*Your instructions:* Copy out all lines of the material below in which "conkies" occurs.

*Input for this task:*
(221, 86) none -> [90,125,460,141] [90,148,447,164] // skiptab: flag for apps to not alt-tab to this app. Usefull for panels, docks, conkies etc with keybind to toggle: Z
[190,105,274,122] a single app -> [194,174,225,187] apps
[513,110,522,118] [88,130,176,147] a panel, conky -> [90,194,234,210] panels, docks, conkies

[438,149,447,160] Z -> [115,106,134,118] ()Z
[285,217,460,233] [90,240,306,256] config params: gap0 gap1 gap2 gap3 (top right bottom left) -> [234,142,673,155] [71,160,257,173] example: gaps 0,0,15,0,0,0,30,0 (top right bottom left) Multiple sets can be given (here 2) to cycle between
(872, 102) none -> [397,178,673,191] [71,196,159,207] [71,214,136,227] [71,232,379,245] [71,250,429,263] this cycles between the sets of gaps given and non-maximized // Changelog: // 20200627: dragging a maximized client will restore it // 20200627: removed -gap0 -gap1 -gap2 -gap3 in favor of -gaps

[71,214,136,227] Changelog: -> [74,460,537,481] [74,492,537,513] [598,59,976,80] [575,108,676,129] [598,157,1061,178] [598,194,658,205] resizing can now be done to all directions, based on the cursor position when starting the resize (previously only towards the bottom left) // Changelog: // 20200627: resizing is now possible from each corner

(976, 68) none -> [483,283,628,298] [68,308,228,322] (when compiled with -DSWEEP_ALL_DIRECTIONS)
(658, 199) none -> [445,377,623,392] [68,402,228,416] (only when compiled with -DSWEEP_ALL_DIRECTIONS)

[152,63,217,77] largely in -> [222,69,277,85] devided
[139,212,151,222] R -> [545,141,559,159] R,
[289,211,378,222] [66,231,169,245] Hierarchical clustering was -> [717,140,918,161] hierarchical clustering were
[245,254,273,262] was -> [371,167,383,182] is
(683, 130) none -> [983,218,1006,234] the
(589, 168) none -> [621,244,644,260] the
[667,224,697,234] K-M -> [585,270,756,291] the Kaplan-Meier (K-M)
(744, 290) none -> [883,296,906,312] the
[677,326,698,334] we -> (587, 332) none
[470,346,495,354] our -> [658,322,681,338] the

...

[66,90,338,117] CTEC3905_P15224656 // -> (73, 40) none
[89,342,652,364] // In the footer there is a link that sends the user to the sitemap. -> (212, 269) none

*Reply:*
(221, 86) none -> [90,125,460,141] [90,148,447,164] // skiptab: flag for apps to not alt-tab to this app. Usefull for panels, docks, conkies etc with keybind to toggle: Z
[513,110,522,118] [88,130,176,147] a panel, conky -> [90,194,234,210] panels, docks, conkies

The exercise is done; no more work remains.